2.  Fit: this is a good time to take a breather and sit quietly on the bike.  Does it fit?  Can you reach the ground easily?  Is your pillion happy on the back seat?  Can you get it on and off the stands?  Can the levers or even seat height (on some BMWs) be adjusted to fit you better?
 
3.  Rego: how much is left?  This could be a $600 observation, depending on what state you live in and the type of bike you are buying.

4.  Provenance: do the engine and frame match each other?  This is an issue with classic Brit bikes where the frame and engine numbers should often match.  And with some Japanese classics - does that CB1100R have the real powerplant in the frame or the easily-swapped CB900 engine which looks much the same?  With the former it is a desirable motorcycle; with the latter it's next to worthless.  Check the engine/chassis/rego numbers with your local registration authority before handing over the cheque - or it could be stolen and then you won't own it no matter how much you pay.

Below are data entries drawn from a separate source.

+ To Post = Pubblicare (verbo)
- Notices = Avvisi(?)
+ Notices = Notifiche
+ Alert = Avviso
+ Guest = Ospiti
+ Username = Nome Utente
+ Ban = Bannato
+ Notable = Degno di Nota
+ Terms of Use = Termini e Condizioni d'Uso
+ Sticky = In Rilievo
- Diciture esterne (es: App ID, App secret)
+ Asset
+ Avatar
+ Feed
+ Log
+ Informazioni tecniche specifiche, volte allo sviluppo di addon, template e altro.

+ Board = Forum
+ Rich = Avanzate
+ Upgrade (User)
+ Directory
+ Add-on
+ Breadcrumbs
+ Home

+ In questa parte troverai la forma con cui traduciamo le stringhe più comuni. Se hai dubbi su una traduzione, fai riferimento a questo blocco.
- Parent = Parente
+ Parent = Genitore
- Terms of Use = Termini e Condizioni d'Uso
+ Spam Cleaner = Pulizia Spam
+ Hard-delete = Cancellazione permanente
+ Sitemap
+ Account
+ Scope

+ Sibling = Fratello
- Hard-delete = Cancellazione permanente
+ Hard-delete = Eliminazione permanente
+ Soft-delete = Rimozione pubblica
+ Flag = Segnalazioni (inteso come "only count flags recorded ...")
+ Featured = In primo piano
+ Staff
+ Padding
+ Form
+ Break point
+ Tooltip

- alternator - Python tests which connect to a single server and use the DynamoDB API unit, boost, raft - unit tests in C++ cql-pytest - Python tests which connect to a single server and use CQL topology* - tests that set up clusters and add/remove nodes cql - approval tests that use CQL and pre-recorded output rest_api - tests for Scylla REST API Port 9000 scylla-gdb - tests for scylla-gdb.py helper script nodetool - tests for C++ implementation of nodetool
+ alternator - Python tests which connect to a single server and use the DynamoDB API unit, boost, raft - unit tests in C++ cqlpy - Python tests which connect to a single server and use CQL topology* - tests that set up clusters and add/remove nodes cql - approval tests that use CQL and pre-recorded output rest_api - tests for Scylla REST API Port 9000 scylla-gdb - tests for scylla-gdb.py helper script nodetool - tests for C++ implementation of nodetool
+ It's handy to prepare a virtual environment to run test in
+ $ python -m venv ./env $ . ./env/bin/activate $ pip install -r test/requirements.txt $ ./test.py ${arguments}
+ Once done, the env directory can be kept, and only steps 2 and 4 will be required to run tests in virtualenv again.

5.  Service history: if it has one, it's worth money in the bank.  Look for dealer stamps, or the next-best which is a history recorded by the owner.  A bike that's been serviced should be more reliable, while feeling and riding better.

6.  Still under warranty: warranties do transfer to the new owner but are of doubtful worth unless the bike has been dealer-serviced (by a pukka franchise) according to the manufacturer schedule (ask to see the records).

7.  Starting cold: put your hand beside the engine/fairing.  It should be cold.  Ask the owner to start it - deduct points for use of jumper leads off the car battery and special techniques involving liberal use of a kickstart and the F-word.  If it's prewarmed when you turn up, treat it with suspicion.  A bit of smoke at this stage is acceptable - it could be unburned fuel or even a bit of oil (early K-series Bimmers are notorious for this).

8.  Running: it should run smoothly through warm-up, while the choke/fast idle is backed off.  Give it five minutes and switch it off.

9.  Warm start: start it again - it starts first time, no excuses.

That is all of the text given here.